Вот все, что мы хотели сказать, воспользовавшись подходящим моментом. Меж тем, вытирая вещи, стоящие на комоде, Тави повела мысленную беседу с Сарацином из гипса. Не раз о его подножие пропавший капитан выколачивал трубку, чем сбил краску, окружив ноги Сарацина ужасными ямами. Сарацин, поднеся руку к глазам, смотрел вдаль, другой же рукой держался за рукоять ятагана.
— Ну, как у вас в Сарацинии? — спросила девушка.
— Да ничего, помаленьку.
— Вот, говорят, вы просветили Испанию, — продолжала Тави. — Были вы, говорят, велики, но умалились. Почему это?
— Я гипсовый, я не знаю, — сказал Сарацин.
— Слушай, — подбоченясь, заговорила девушка, — вынь же наконец свой ятаган, свистни им в воздухе и издай боевой клич; сколько лет держишься ты за эфес, а вытащить клинок не можешь.
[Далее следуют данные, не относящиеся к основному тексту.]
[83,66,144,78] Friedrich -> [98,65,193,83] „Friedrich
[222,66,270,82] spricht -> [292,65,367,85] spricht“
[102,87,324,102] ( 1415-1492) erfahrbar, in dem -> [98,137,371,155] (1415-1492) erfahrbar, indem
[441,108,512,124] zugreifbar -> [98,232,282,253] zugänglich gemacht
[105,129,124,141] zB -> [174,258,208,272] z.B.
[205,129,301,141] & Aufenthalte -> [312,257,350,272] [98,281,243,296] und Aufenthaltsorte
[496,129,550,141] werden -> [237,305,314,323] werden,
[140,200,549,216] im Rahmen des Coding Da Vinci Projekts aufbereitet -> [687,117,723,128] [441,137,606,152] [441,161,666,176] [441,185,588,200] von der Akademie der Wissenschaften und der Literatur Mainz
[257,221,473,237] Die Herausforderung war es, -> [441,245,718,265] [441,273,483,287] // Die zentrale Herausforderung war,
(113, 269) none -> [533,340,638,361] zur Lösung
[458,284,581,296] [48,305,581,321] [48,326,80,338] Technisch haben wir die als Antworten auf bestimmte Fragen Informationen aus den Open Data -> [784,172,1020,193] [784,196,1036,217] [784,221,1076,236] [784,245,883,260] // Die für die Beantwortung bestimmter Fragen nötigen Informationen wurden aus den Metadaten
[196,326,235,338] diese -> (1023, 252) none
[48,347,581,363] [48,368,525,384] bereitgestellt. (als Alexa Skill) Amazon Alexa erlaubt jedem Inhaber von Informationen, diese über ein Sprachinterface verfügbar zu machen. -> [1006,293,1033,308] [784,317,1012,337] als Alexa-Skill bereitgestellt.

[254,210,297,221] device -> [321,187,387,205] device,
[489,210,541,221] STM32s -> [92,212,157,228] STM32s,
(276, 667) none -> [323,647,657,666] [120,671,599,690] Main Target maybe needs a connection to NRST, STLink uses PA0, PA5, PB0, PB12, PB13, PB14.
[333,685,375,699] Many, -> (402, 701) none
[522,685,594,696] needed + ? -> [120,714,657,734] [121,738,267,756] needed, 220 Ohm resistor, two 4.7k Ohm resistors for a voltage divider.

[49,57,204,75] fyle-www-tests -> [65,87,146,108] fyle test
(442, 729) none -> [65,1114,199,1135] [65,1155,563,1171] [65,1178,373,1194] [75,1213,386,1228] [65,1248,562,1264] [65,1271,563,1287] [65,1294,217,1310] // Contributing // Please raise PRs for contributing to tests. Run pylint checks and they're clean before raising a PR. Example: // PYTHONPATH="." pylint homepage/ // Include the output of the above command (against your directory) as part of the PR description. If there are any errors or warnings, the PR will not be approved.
Воспрянь и изобрази!
— Это не выйдет, — отвечал Сарацин, — но вот что я скажу тебе, белая христианская девушка: я смотрю в даль, где вижу твою судьбу.
Так ясно прозвучали эти слова, как будто Тави сама произнесла их. И от неподвижного взгляда гипсовой фигуры, с думой о его направлении, невольно обратила она свой взгляд в сторону, куда смотрел мавр; смотрел он на стену. Но за ее скучной границей сияла громадная орифламма мира, с мелькающим голубым зигзагом, который был как бы будущее самой Тави. Так, часто, в тенях теней невидимого, чертит неразгаданные знаки наша душа, внимая и обещая им на языке размышляющего молчания все, что лишено слов.
За уборкой, мытьем посуды, беготней в лавочку, стряпней и различными касающимися всего этого соображениями прошел жаркий день, уступив душному вечеру. Но не было ничего забыто из происшествий памятного лисского дня; напротив, чем далее, чем упорнее и тяжелее катились мысли, тем непроницаемее становились события; была в них недоступная и непонятная связь. Как ни мучительно стягивала Тави узел из Крукса, знавшего, что Торп умер; из Крукса, сразившего толпу действиями, покрывшими оскорбительный гвалт воплем немедленного признания; из Крукса, сказавшего, что они скоро увидятся и что ей не надо будет больше служить, — вся сложная плетенка узла оставалась все же ничем иным, как неразделимым шнуром, стягивая который, лишь каменила она его, бессильная ни развязать, ни порвать. Смерть Торпа была, казалось, выбита двойным рельефом медали из одного с ней и Круксом куска. Размышляя о Круксе, не могла она отказать ему в силе и спокойной уверенности, наполняющих ожиданием, но, представляя себя с затерянной жизнью своей, она смущалась, недоумевая, что может быть общего у него с ней, — у человека, который, не сегодня так завтра, затмит, может быть, Эдисона.